## Work to complete
What is needed is every line of the material that contains "order".

## Records supplied
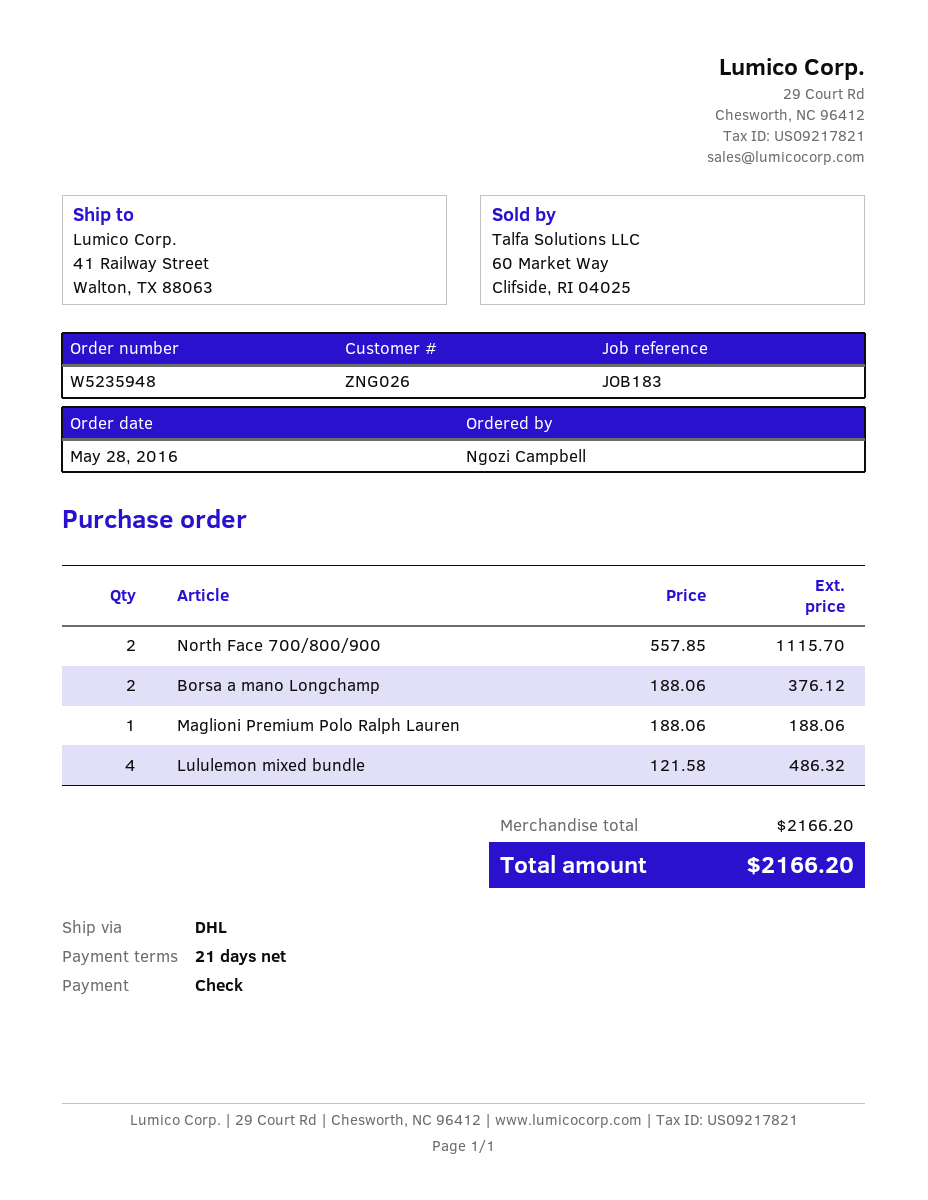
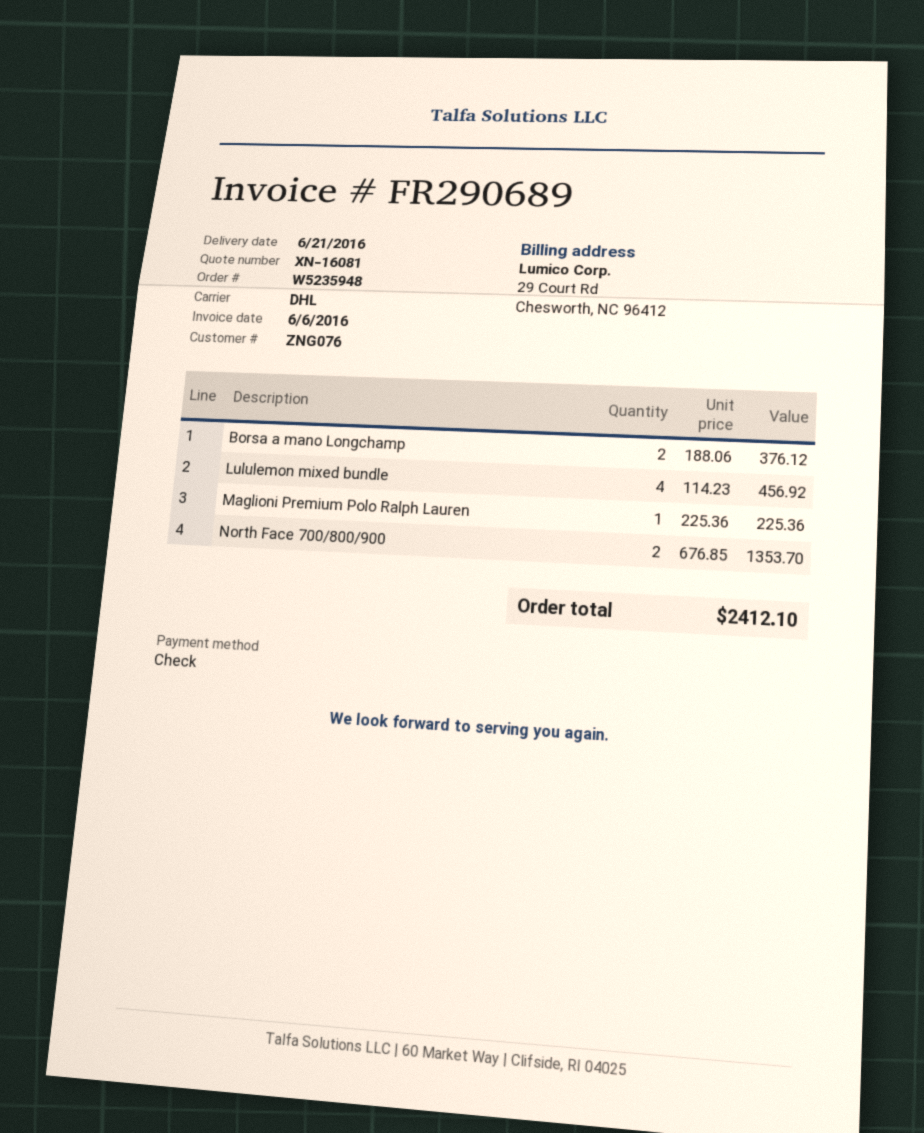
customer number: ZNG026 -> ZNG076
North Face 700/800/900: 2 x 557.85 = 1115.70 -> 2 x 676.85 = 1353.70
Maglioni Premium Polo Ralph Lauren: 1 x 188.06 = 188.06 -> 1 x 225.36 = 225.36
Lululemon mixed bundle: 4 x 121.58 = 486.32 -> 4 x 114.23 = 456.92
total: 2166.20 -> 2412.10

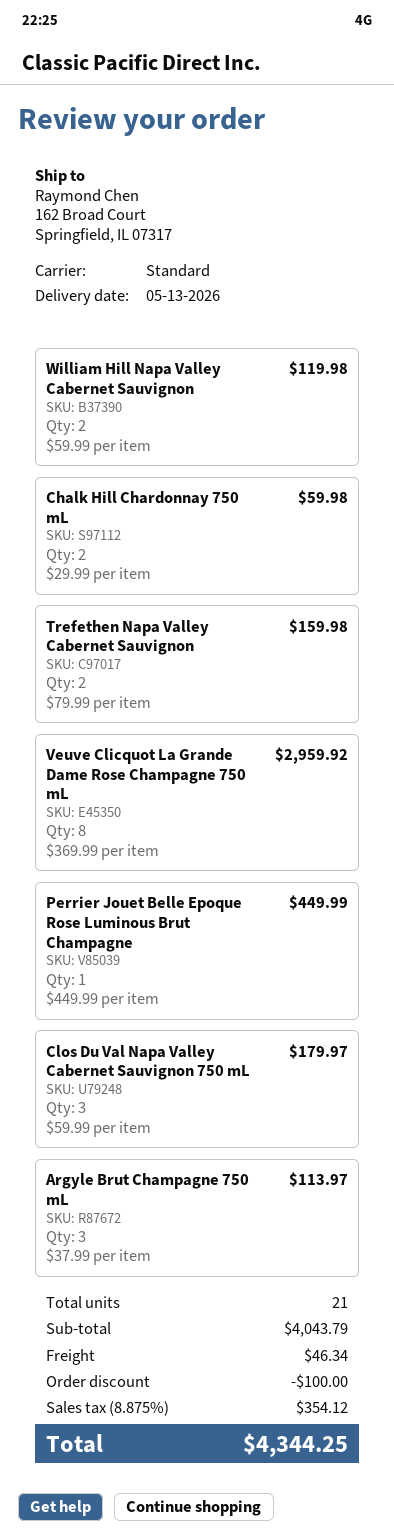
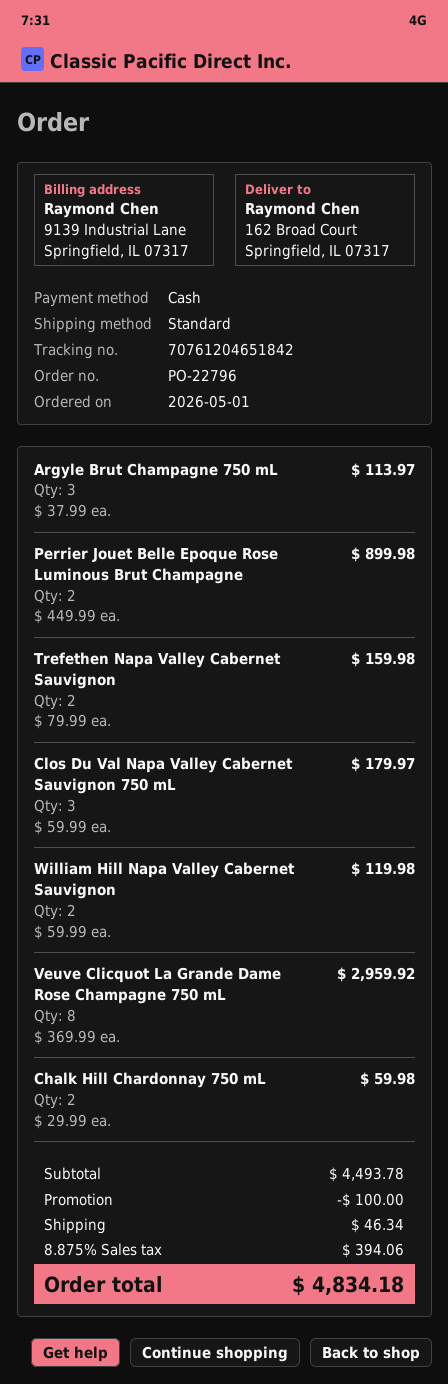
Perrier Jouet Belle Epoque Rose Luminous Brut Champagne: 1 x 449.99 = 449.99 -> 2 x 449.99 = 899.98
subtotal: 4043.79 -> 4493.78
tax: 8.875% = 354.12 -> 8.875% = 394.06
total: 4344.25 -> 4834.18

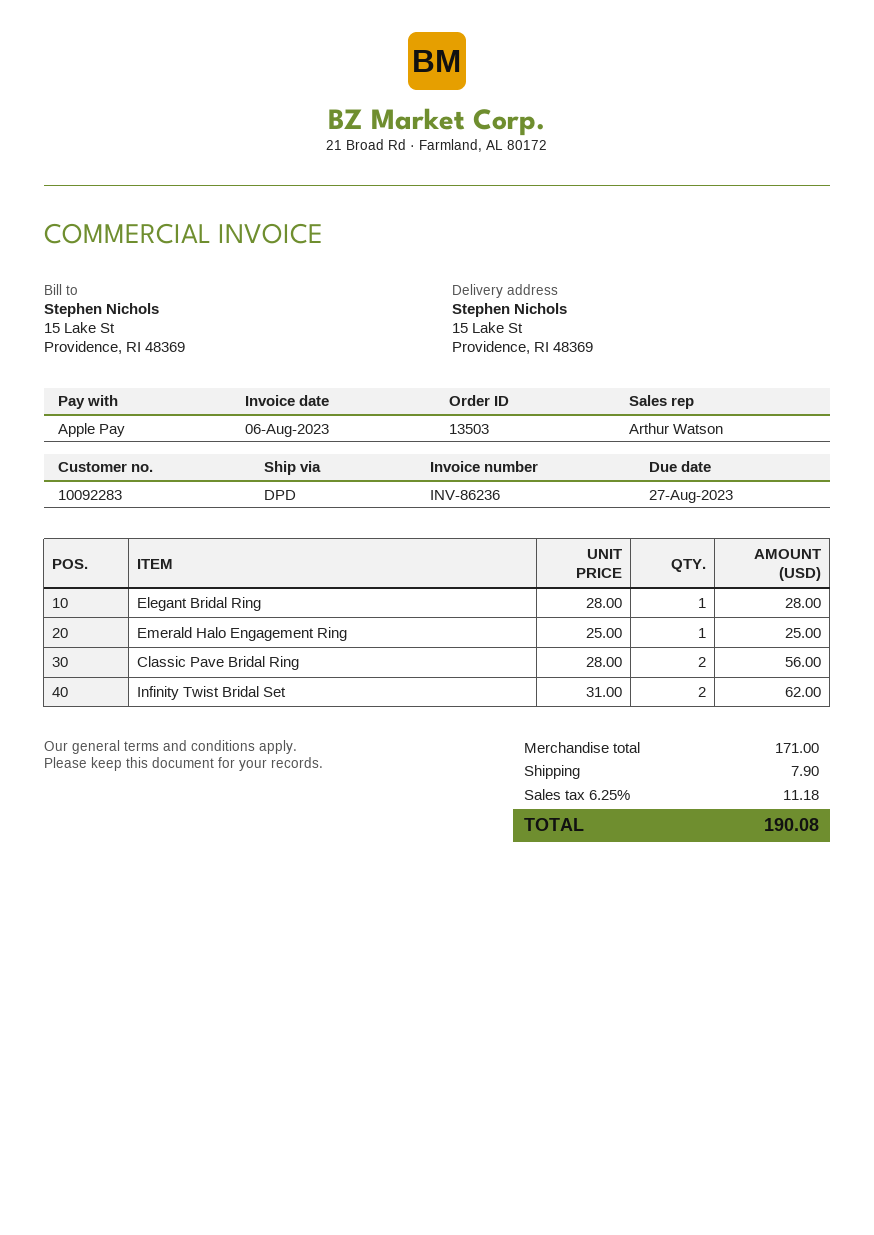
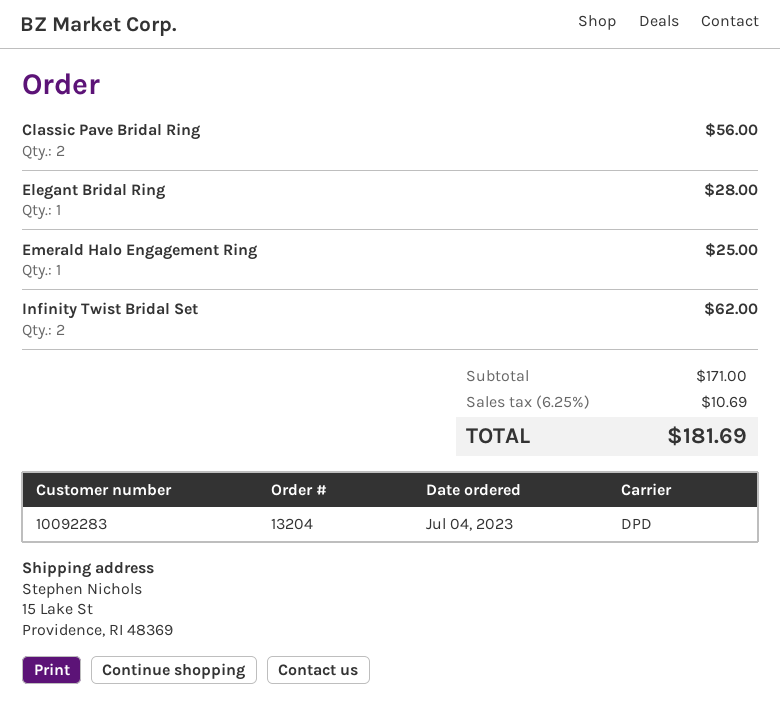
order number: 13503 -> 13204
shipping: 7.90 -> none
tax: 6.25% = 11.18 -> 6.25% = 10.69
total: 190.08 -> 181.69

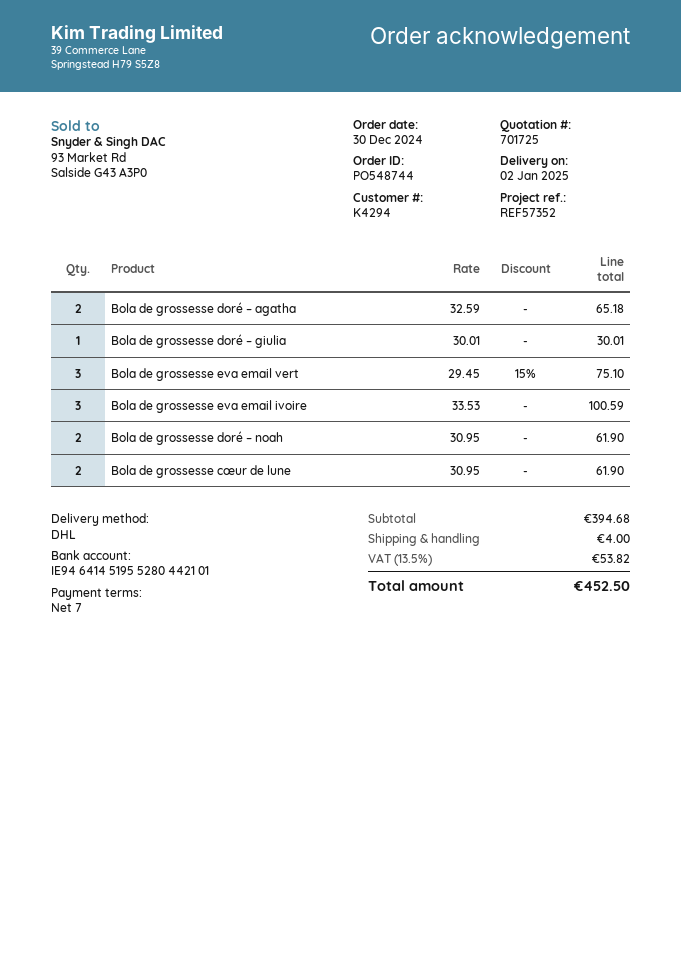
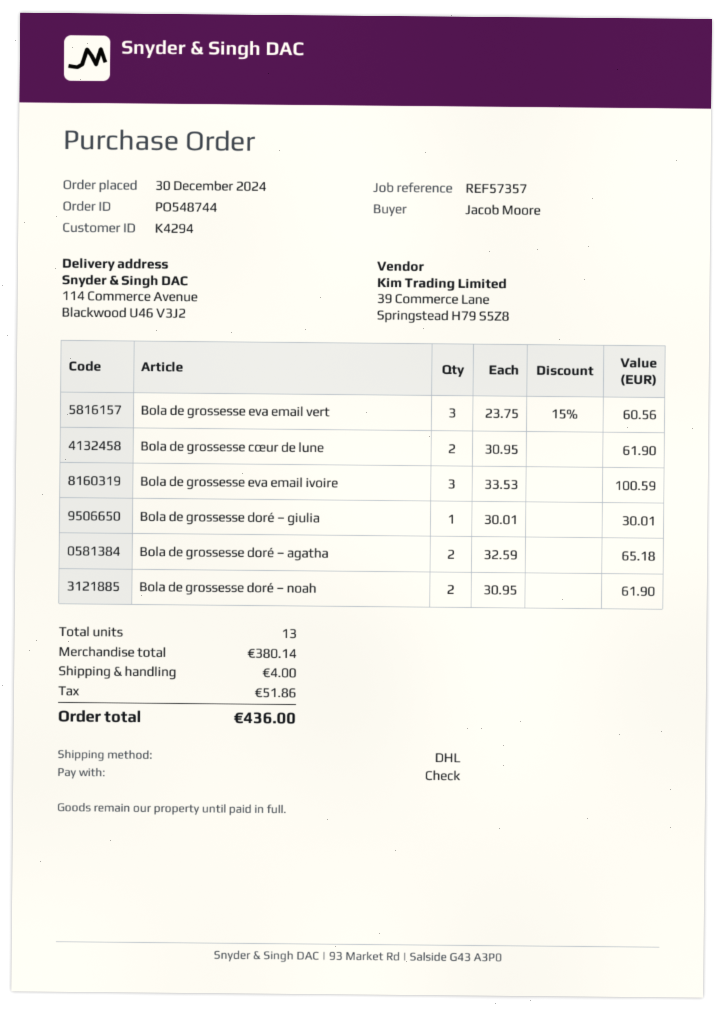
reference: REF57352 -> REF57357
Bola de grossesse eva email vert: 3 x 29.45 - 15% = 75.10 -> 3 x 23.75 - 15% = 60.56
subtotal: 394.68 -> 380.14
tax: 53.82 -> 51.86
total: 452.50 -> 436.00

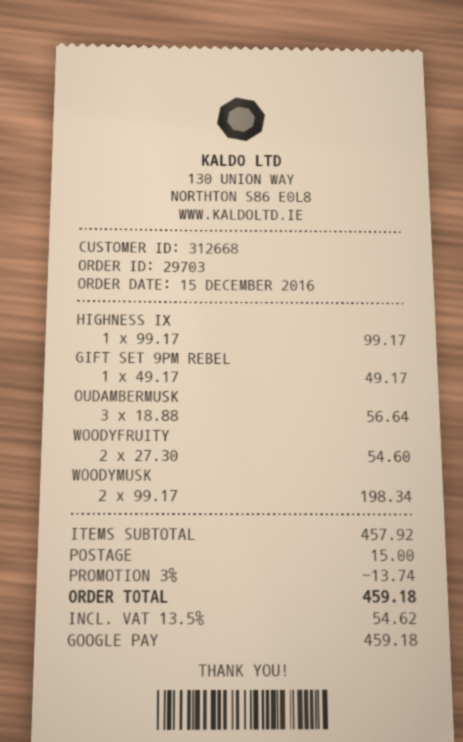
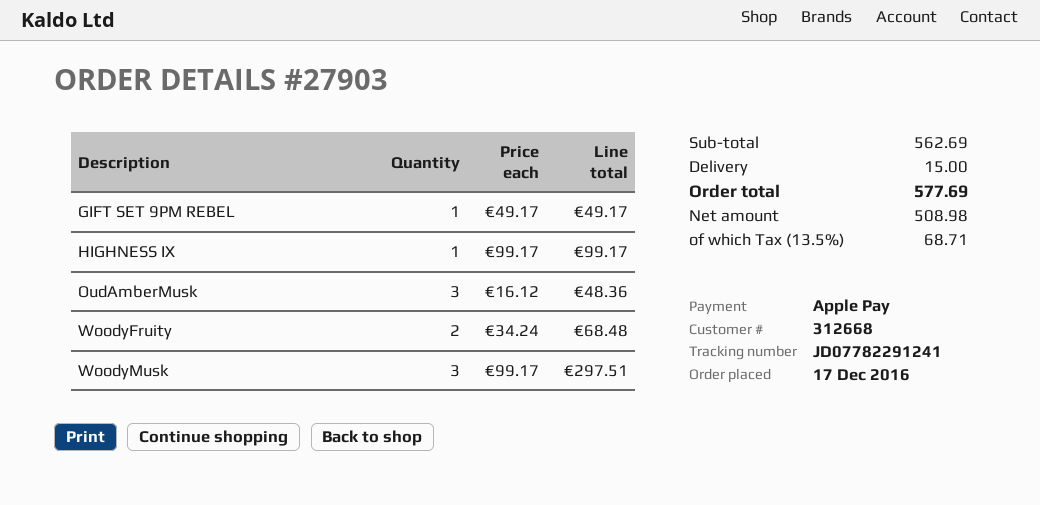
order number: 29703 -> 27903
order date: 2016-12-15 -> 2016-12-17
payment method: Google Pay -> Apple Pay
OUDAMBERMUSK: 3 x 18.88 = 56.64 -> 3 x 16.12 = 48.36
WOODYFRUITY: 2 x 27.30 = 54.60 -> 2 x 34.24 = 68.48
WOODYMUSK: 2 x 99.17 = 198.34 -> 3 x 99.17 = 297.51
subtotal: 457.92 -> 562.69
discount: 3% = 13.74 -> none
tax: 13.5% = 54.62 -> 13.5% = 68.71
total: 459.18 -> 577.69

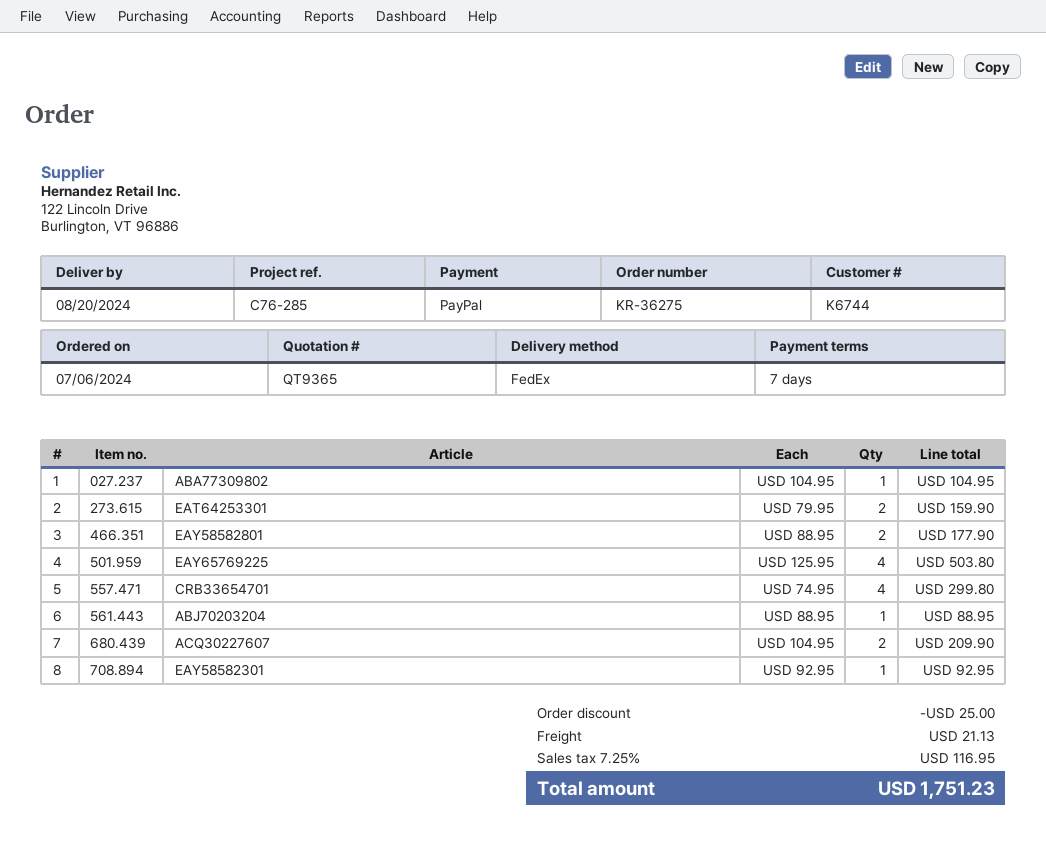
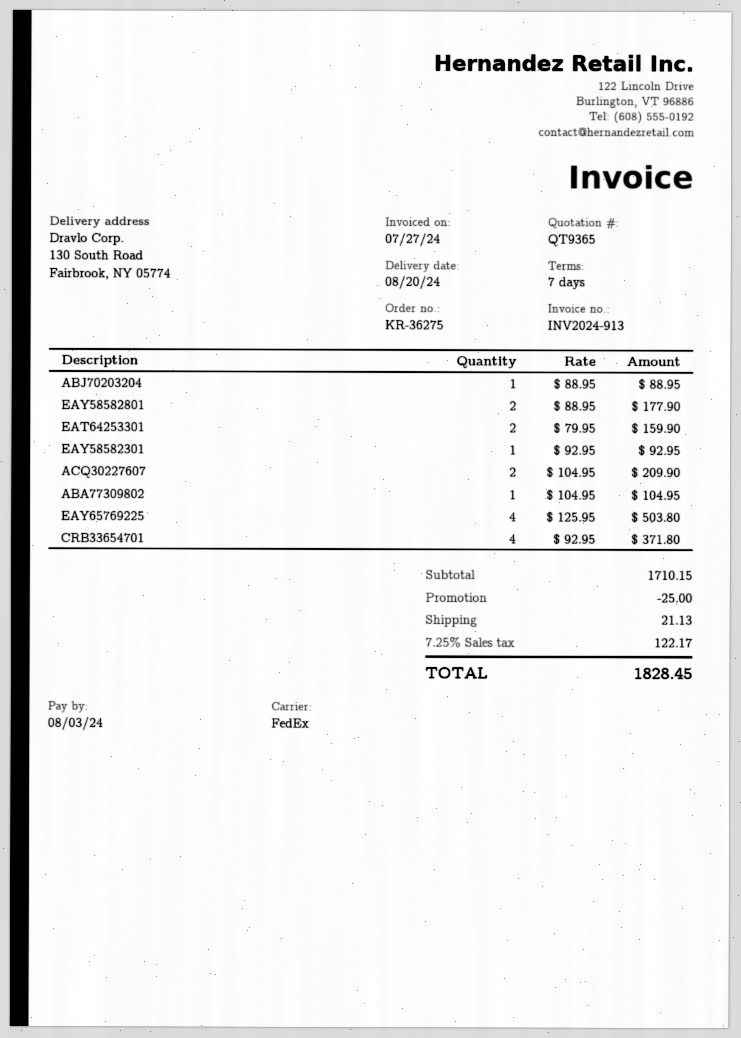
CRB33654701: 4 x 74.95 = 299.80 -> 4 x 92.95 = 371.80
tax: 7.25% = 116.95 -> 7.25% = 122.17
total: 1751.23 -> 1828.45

## Output for this exercise
order number: 13503 -> 13204
order number: 29703 -> 27903
order date: 2016-12-15 -> 2016-12-17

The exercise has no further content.